== What you have to do ==
Your answer must hold only the lines below from the line containing "- extend_char_left |" through the line containing "select: <up>, k", each reproduced exactly.

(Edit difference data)
***

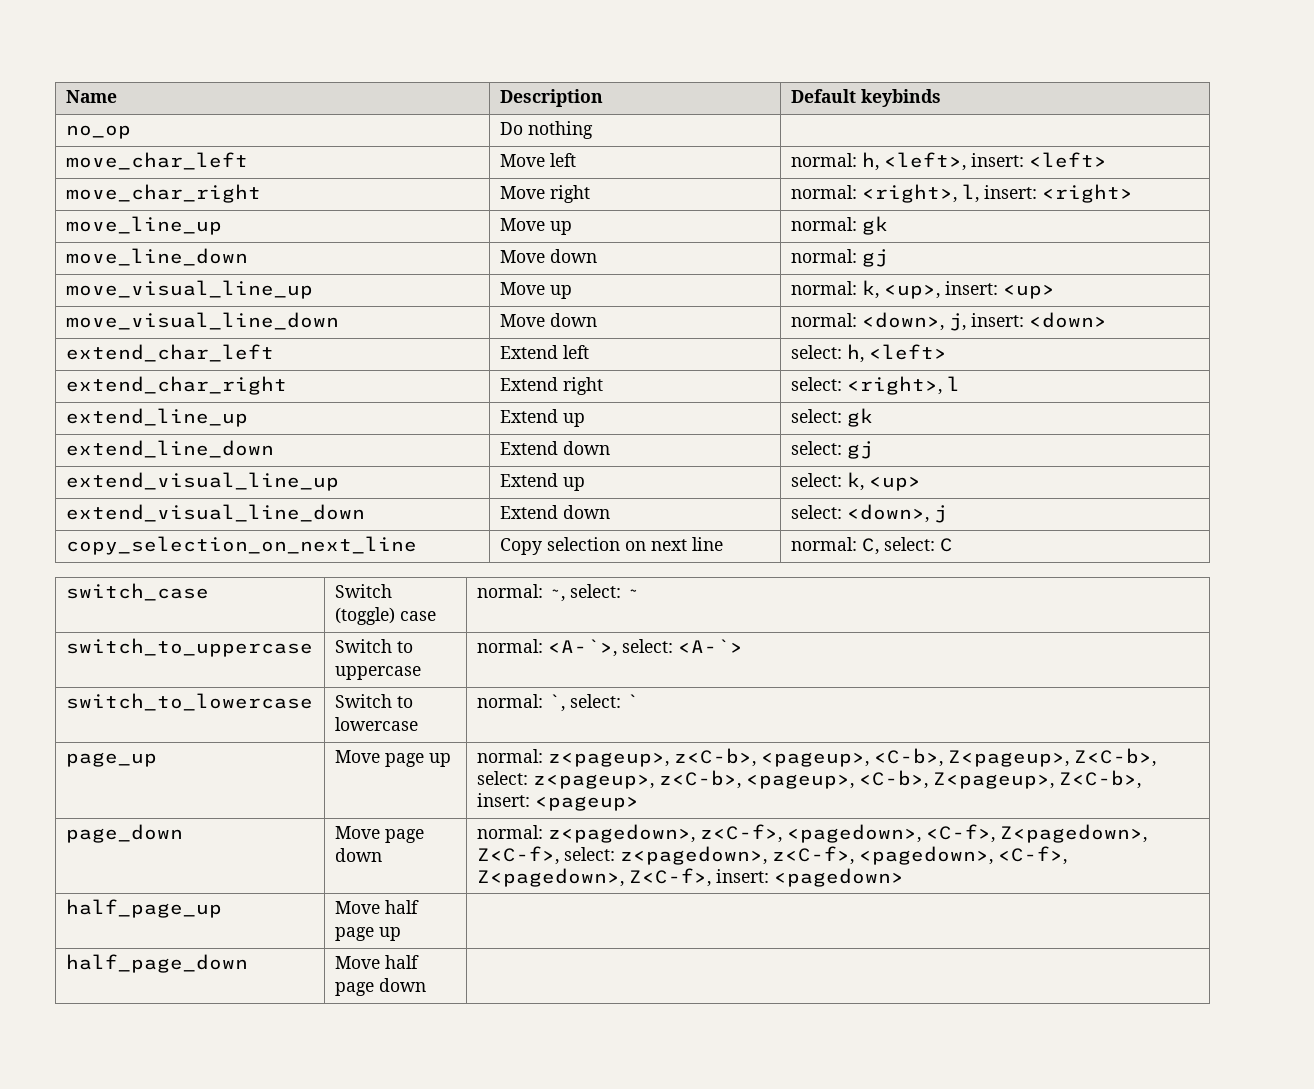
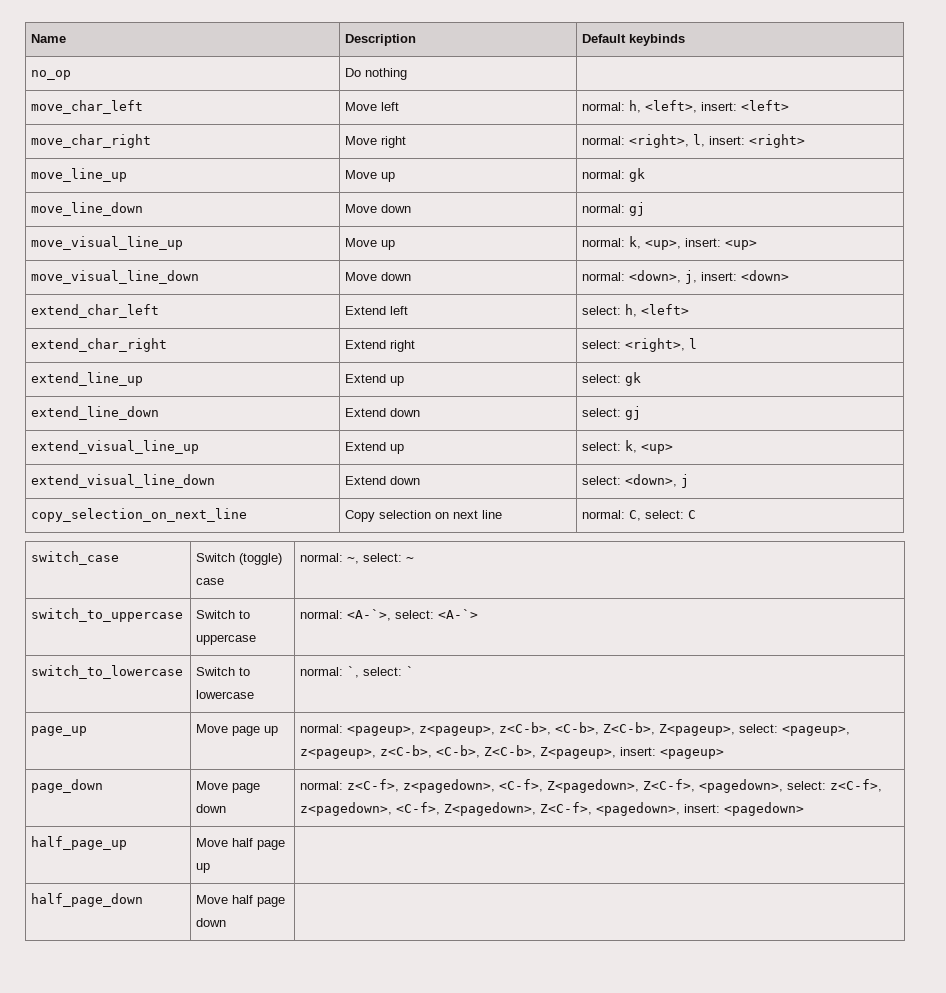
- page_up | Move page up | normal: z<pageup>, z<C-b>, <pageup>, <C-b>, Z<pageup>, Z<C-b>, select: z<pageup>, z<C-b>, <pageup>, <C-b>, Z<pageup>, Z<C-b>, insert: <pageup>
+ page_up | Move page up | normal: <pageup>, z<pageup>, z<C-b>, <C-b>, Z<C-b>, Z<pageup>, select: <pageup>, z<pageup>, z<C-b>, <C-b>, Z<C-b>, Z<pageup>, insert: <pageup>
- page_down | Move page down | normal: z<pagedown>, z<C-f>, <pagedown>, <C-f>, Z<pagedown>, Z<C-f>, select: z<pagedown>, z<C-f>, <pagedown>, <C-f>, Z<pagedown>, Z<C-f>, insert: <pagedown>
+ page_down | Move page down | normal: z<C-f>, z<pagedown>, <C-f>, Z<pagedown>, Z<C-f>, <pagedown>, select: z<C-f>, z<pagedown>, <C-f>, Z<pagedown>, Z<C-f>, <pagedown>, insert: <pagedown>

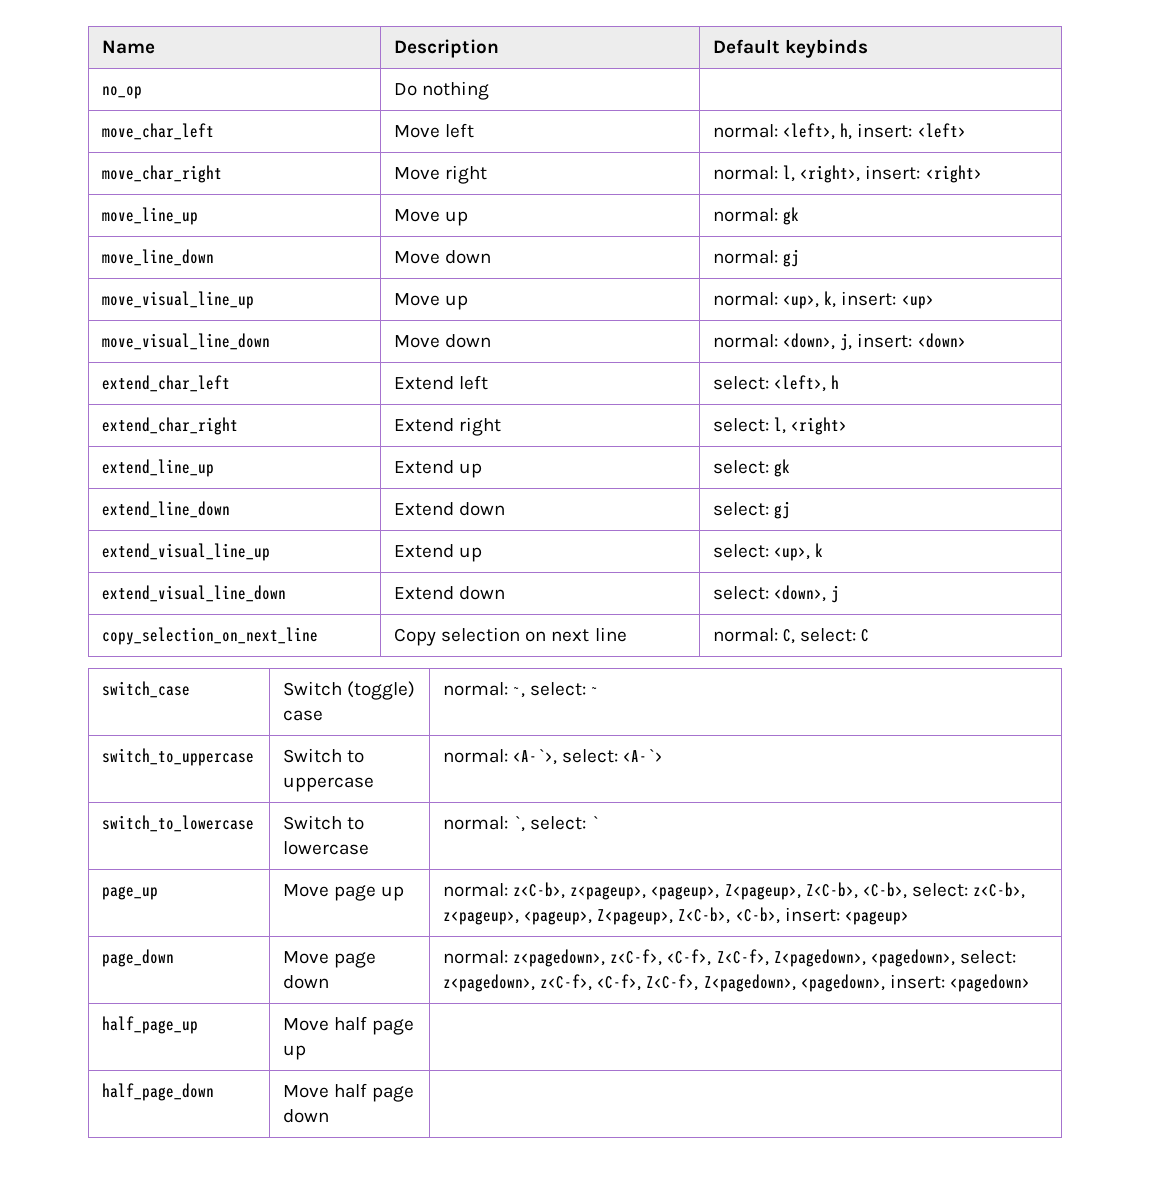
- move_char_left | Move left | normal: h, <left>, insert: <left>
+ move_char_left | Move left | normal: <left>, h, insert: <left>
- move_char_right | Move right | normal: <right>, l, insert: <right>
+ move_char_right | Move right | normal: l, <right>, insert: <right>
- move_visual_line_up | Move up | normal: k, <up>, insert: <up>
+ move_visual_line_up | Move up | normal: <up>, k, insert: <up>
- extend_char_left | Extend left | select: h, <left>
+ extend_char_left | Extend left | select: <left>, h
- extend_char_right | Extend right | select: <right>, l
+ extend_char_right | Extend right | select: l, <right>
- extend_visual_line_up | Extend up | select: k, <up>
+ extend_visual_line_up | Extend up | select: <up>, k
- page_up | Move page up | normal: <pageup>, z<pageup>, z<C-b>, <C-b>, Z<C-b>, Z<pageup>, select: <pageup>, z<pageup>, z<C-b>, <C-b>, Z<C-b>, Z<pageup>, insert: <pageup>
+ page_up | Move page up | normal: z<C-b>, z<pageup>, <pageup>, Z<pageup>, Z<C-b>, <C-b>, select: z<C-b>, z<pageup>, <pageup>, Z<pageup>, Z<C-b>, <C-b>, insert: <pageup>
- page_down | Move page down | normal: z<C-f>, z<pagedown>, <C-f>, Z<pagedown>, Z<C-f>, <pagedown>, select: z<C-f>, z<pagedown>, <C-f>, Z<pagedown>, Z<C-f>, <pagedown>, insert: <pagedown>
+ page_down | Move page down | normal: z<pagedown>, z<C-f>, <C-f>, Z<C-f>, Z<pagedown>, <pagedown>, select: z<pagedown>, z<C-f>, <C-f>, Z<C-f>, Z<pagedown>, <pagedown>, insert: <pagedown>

***

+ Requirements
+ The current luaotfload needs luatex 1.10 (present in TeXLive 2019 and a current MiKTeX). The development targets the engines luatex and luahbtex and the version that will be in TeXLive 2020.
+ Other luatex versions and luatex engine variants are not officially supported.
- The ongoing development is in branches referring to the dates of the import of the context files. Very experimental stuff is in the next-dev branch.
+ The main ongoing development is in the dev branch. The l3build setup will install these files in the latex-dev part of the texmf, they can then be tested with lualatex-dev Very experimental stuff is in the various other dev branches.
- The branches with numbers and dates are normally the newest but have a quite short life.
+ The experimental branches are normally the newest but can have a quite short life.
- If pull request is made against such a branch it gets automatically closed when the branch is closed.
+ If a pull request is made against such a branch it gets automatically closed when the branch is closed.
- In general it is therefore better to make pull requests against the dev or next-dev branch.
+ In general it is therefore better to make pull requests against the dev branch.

***

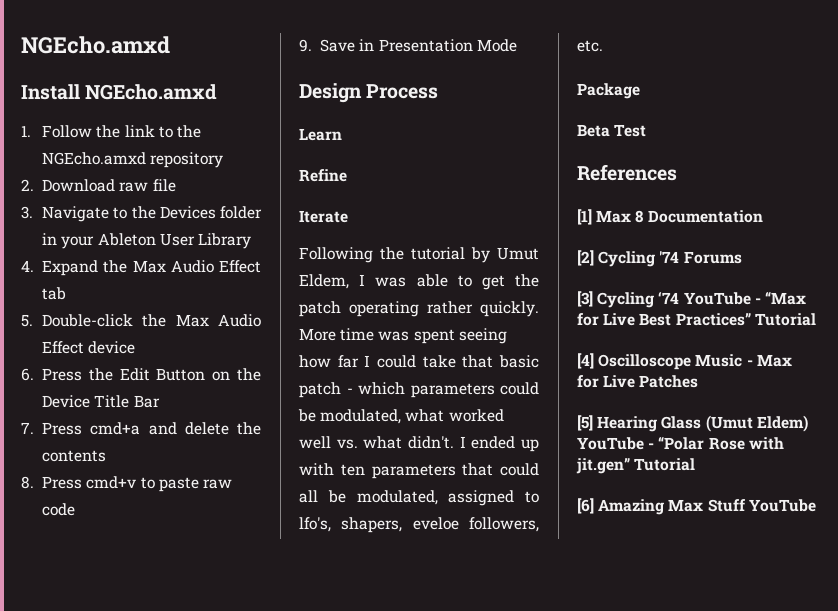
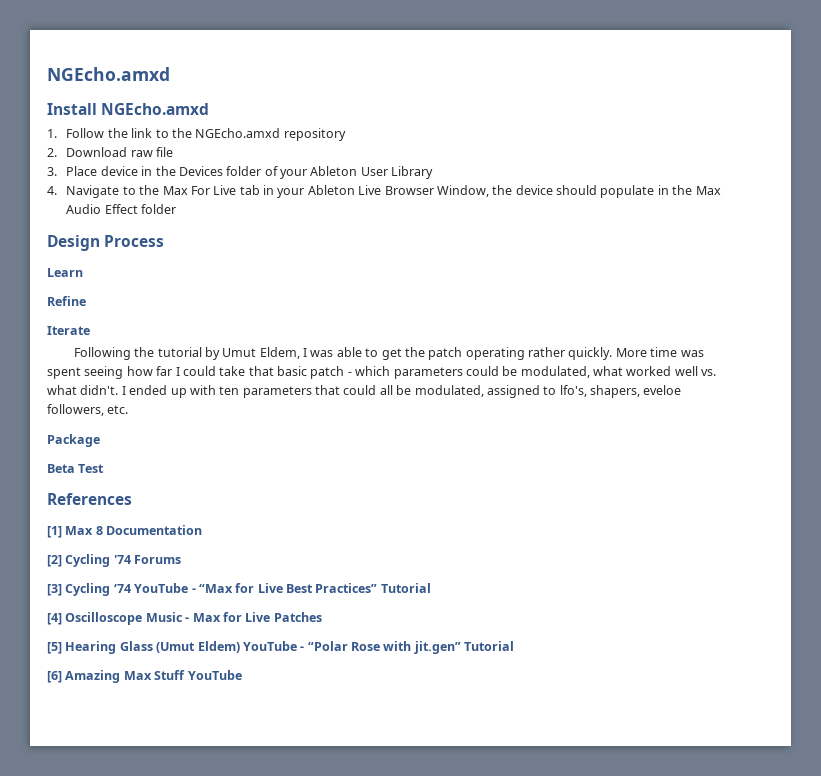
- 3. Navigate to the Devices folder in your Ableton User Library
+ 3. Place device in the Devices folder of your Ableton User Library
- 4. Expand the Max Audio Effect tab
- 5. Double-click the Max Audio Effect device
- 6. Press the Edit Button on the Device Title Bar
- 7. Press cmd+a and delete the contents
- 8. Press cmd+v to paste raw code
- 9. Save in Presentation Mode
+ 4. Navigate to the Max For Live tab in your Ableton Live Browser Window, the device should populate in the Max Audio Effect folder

***

== Task result ==
- extend_char_left | Extend left | select: h, <left>
+ extend_char_left | Extend left | select: <left>, h
- extend_char_right | Extend right | select: <right>, l
+ extend_char_right | Extend right | select: l, <right>
- extend_visual_line_up | Extend up | select: k, <up>
+ extend_visual_line_up | Extend up | select: <up>, k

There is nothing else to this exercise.